Word for word, copy the records and drop the pictures.

===== Material provided =====

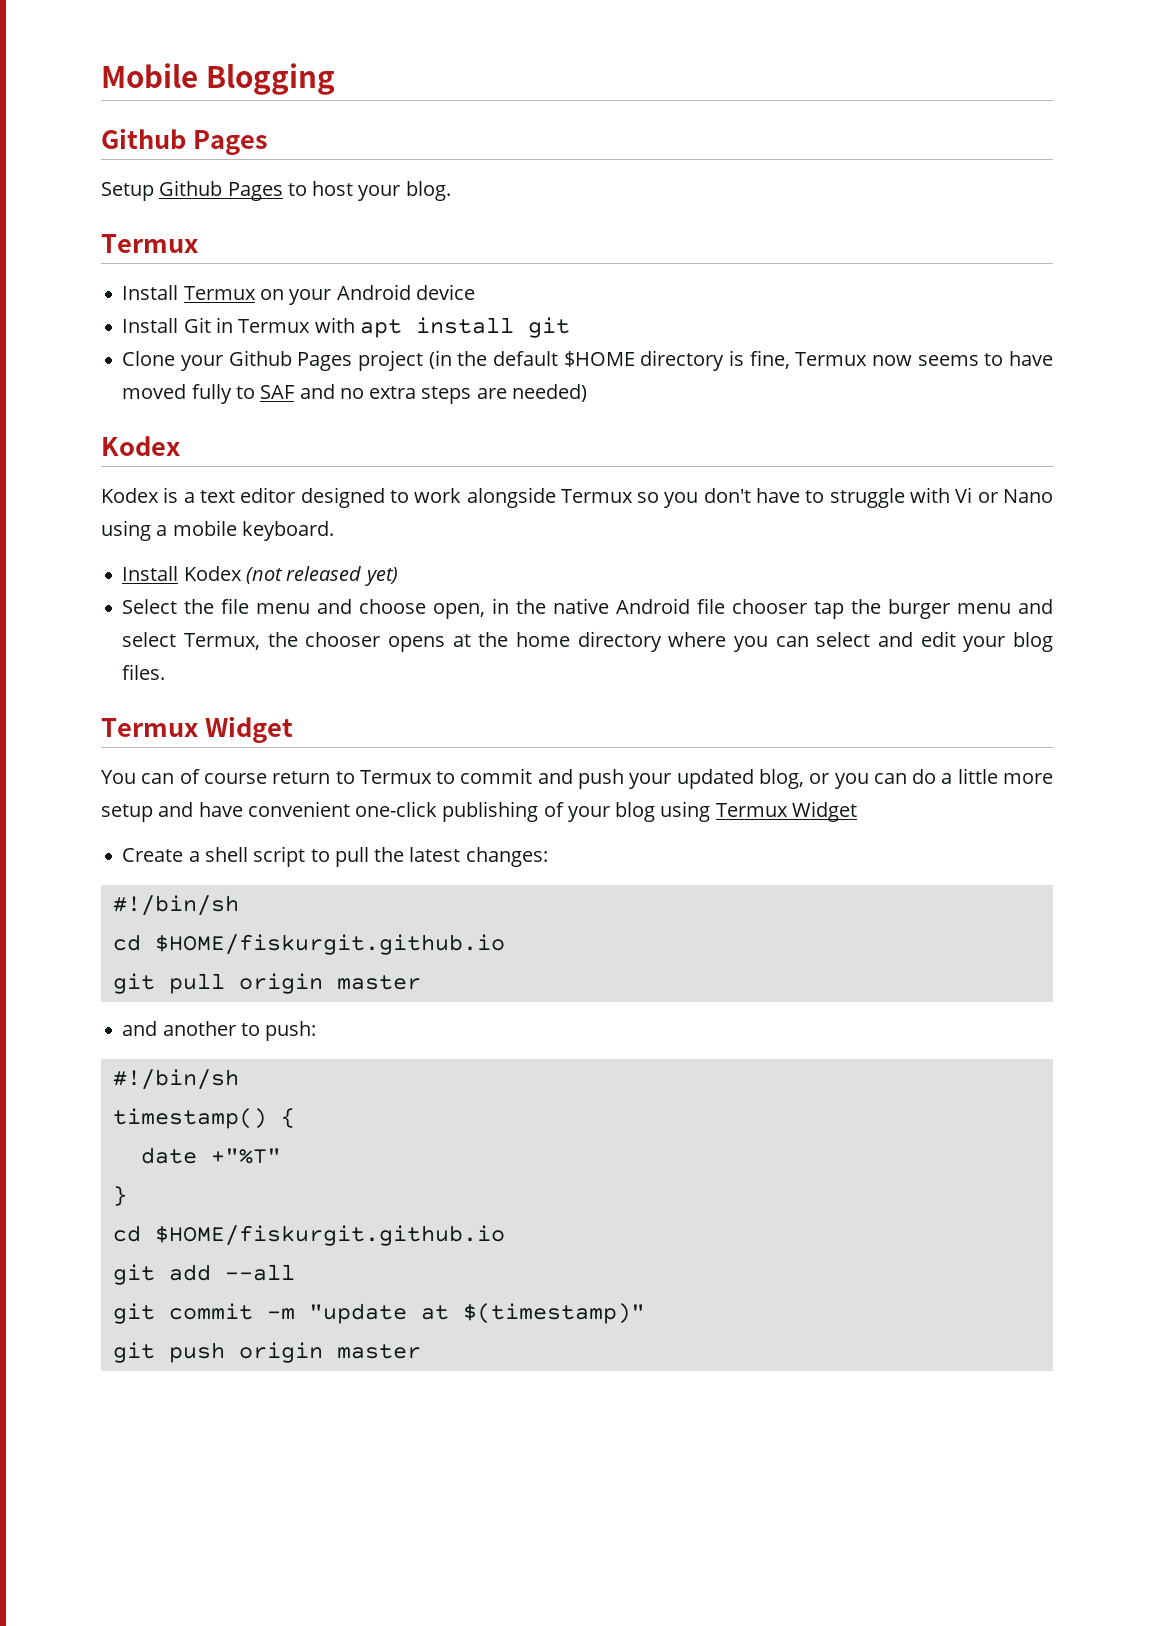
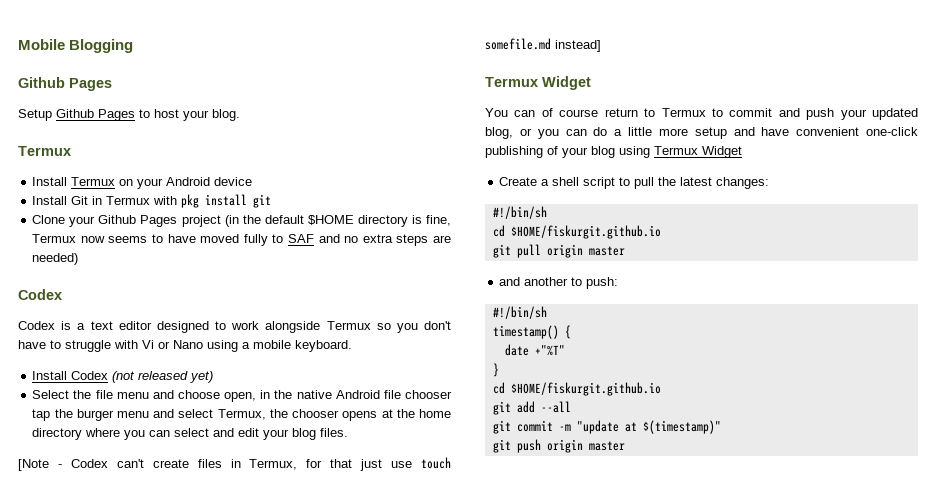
[359,319,402,338] apt -> [181,194,200,208] pkg
[101,436,180,456] [101,488,159,503] Kodex // Kodex -> [18,289,62,300] [18,321,55,330] Codex // Codex
[183,566,242,581] Kodex -> [71,371,109,380] Codex
(166, 672) none -> [18,457,452,471] [485,38,601,52] // [Note - Codex can't create files in Termux, for that just use touch somefile.md instead]

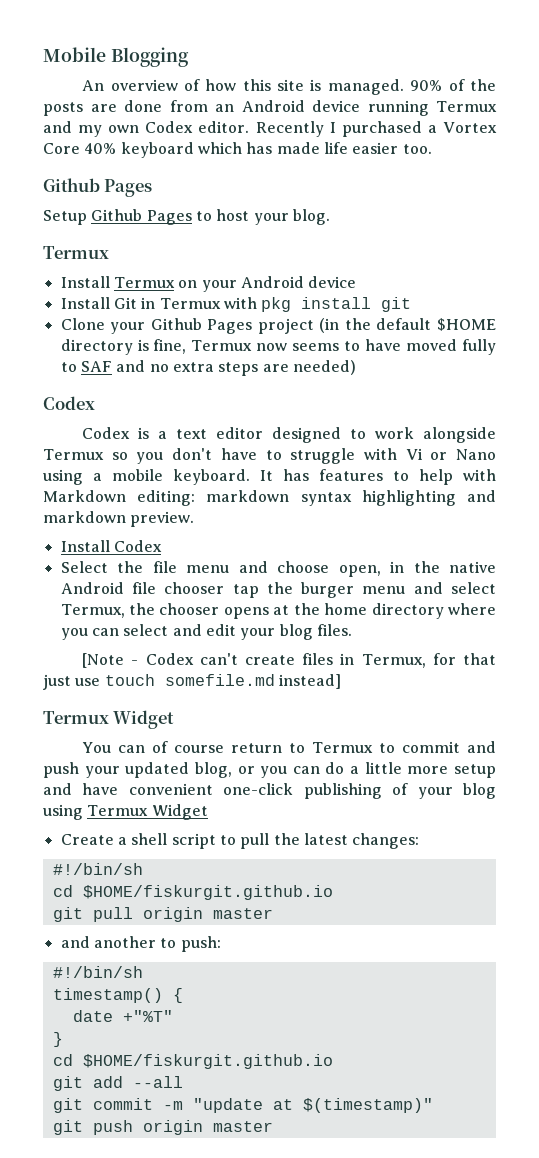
(134, 46) none -> [82,79,496,95] [43,100,498,116] [43,121,497,137] [43,142,432,158] // An overview of how this site is managed. 90% of the posts are done from an Android device running Termux and my own Codex editor. Recently I purchased a Vortex Core 40% keyboard which has made life easier too.
(352, 346) none -> [260,469,496,485] [43,490,496,506] [43,511,195,527] It has features to help with Markdown editing: markdown syntax highlighting and markdown preview.
[112,371,214,383] (not released yet) -> (162, 546) none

=====

=== Response below ===
[359,319,402,338] apt -> [181,194,200,208] pkg
[101,436,180,456] [101,488,159,503] Kodex // Kodex -> [18,289,62,300] [18,321,55,330] Codex // Codex
[183,566,242,581] Kodex -> [71,371,109,380] Codex
(166, 672) none -> [18,457,452,471] [485,38,601,52] // [Note - Codex can't create files in Termux, for that just use touch somefile.md instead]

(134, 46) none -> [82,79,496,95] [43,100,498,116] [43,121,497,137] [43,142,432,158] // An overview of how this site is managed. 90% of the posts are done from an Android device running Termux and my own Codex editor. Recently I purchased a Vortex Core 40% keyboard which has made life easier too.
(352, 346) none -> [260,469,496,485] [43,490,496,506] [43,511,195,527] It has features to help with Markdown editing: markdown syntax highlighting and markdown preview.
[112,371,214,383] (not released yet) -> (162, 546) none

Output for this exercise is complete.